Radiance Data Management System, Software Version 2.60, modification for the ABL800 Flex Blood Gas Analyzer
This recall has been terminated (originally issued October 28, 2006).
- Company
- Radiometer America Inc
- Recall Initiated
- July 6, 2006
- Posted
- October 28, 2006
- Terminated
- November 18, 2011
- Recall Number
- Z-0115-2007
- Quantity
- 5 units
- Firm Location
- Westlake, OH
- Official Source
- View on FDA website ↗
Reason for Recall
Incorrect FI02 values: programming issue can cause incorrect values to be transmitted to the LIS when : 1)- The FIO2 result is edited in the manual sample processing mode--2)- An existing result is opened and FI02 is then edited and sent.....In both cases RADIANCE will transmit the original FI02 value, not the value that was edited.
Distribution
Worldwide-The six USA units (equpped with Radiance software) were distributed to a total of two (2) U.S. customers: University of Missouri Hospitals and Clinics in Columbia, MO (4 units) and Vail Valley Medical Center, Vail, CO (2 units).
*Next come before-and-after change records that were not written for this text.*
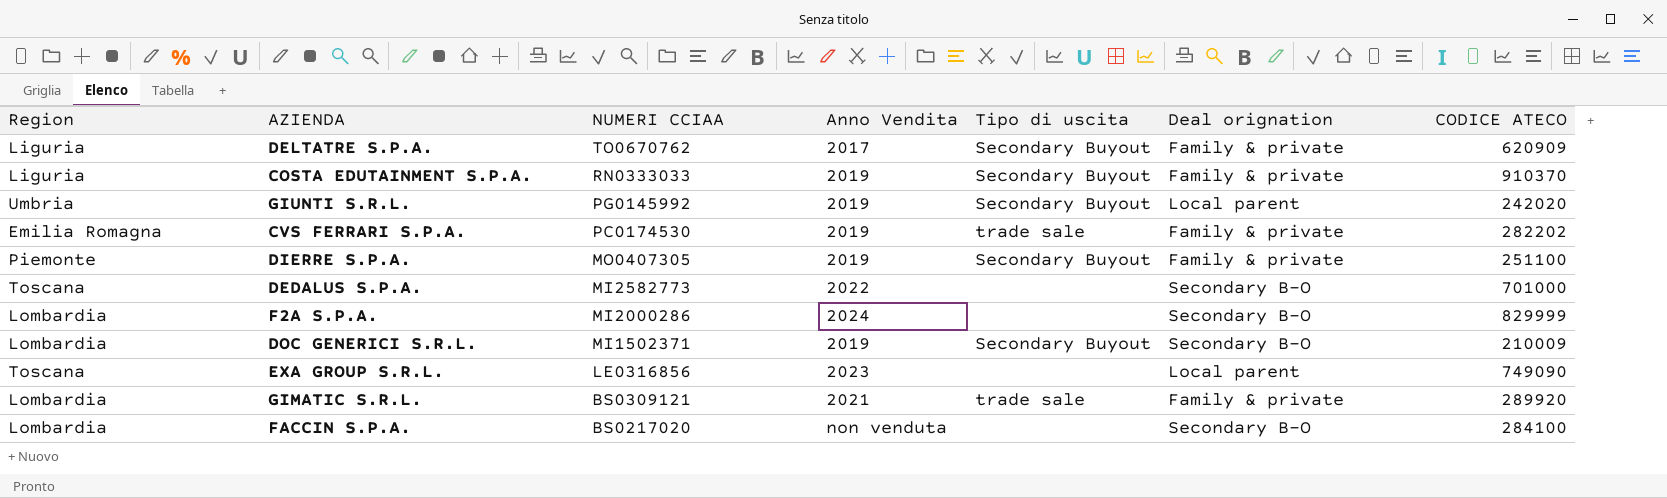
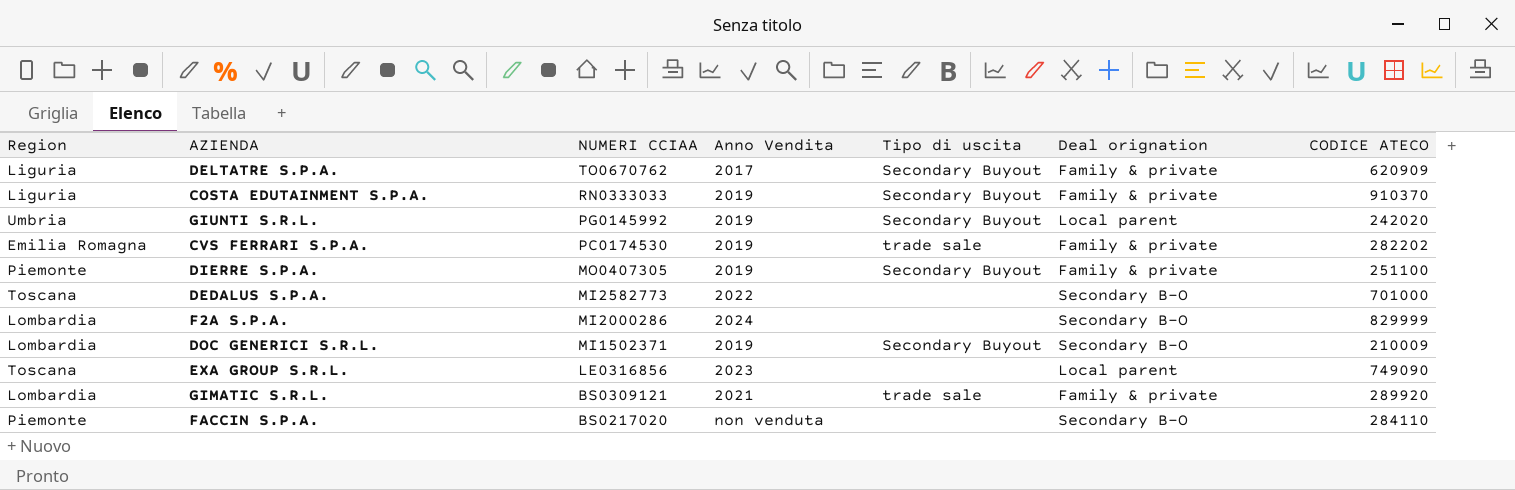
FACCIN S.P.A. | Region: Lombardia -> Piemonte
FACCIN S.P.A. | CODICE ATECO: 284100 -> 284110

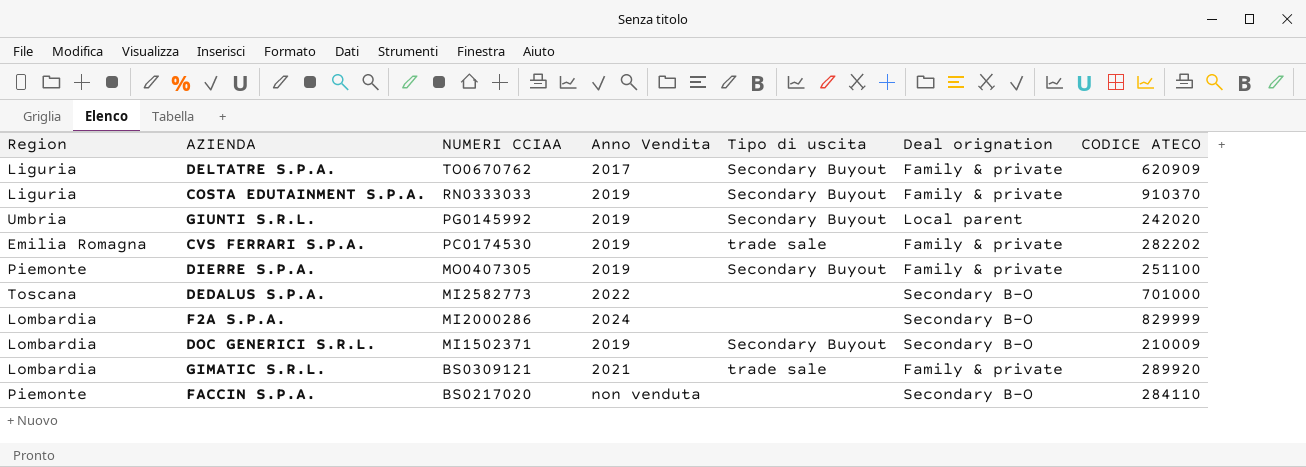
row EXA GROUP S.R.L.: Toscana | LE0316856 | 2023 | none | Local parent | 749090 -> none

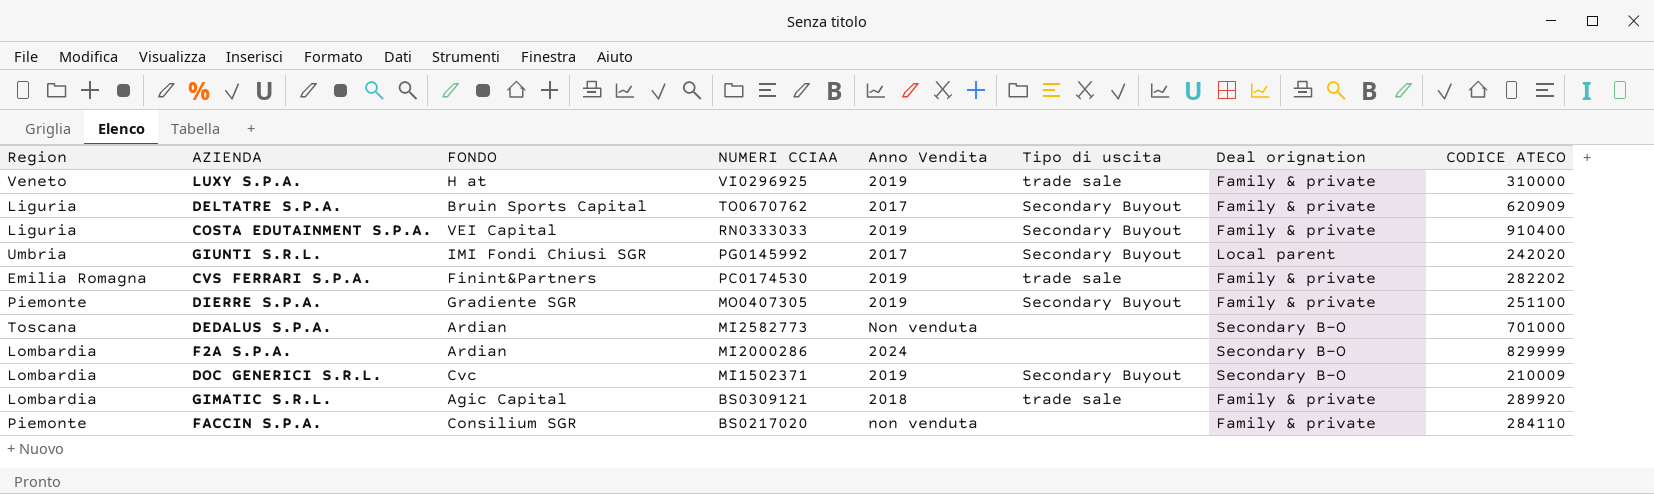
column FONDO | position: none -> 3
row LUXY S.P.A.: none -> Veneto | H at | VI0296925 | 2019 | trade sale | Family & private | 310000
COSTA EDUTAINMENT S.P.A. | CODICE ATECO: 910370 -> 910400
GIUNTI S.R.L. | Anno Vendita: 2019 -> 2017
DEDALUS S.P.A. | Anno Vendita: 2022 -> Non venduta
GIMATIC S.R.L. | Anno Vendita: 2021 -> 2018
FACCIN S.P.A. | Deal orignation: Secondary B-O -> Family & private

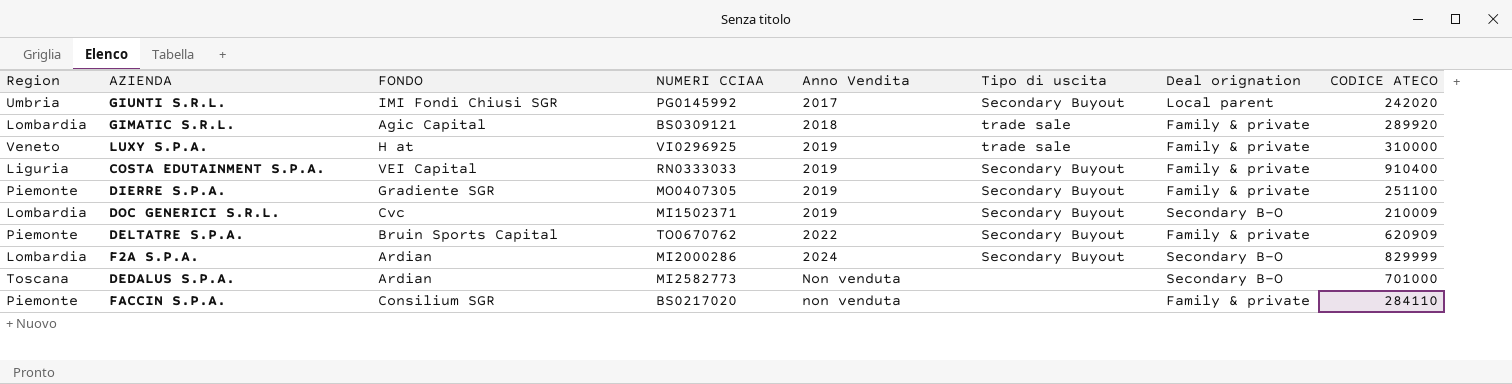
row order: NUMERI CCIAA descending -> Anno Vendita ascending
row CVS FERRARI S.P.A.: Emilia Romagna | Finint&Partners | PC0174530 | 2019 | trade sale | Family & private | 282202 -> none
DELTATRE S.P.A. | Region: Liguria -> Piemonte
DELTATRE S.P.A. | Anno Vendita: 2017 -> 2022
F2A S.P.A. | Tipo di uscita: none -> Secondary Buyout

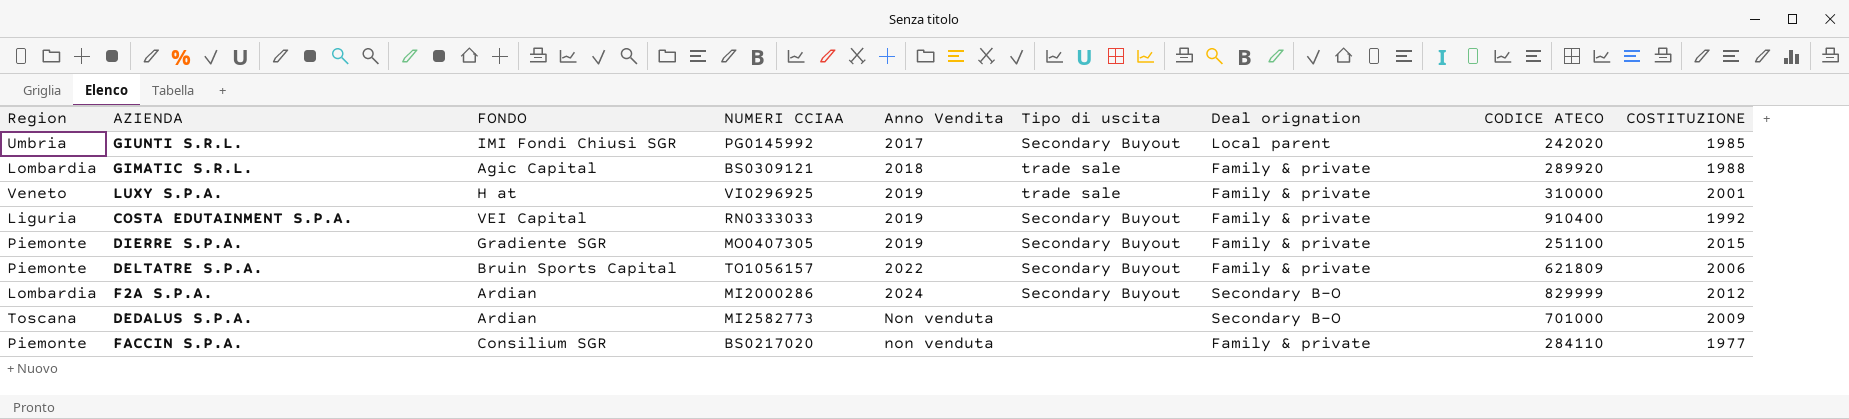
column COSTITUZIONE | position: none -> 9
row DOC GENERICI S.R.L.: Lombardia | Cvc | MI1502371 | 2019 | Secondary Buyout | Secondary B-O | 210009 -> none
DELTATRE S.P.A. | NUMERI CCIAA: TO0670762 -> TO1056157
DELTATRE S.P.A. | CODICE ATECO: 620909 -> 621809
World wide accounts pending submission. Three (3) Canadian customers. They are: 1) Seven Oaks General Hospital MB Canada; and 2) St. Mary''s General Hospital, 911 Queens Blvd, Ontario Canada; and 3) University of Alberta Hospital, 84440 112th Street, Alberta, Canada.
Lot / Code Info
Catalog Numbers: 914-418 and 914-426
Root Cause
Other
Action Taken
The recalling firm initially contacted their customers and informed them of the software problem and the upcoming field correction for the software, via telephone on 7/6/2006. A follow-up letter dated 7/21/2006, was also sent to the customers.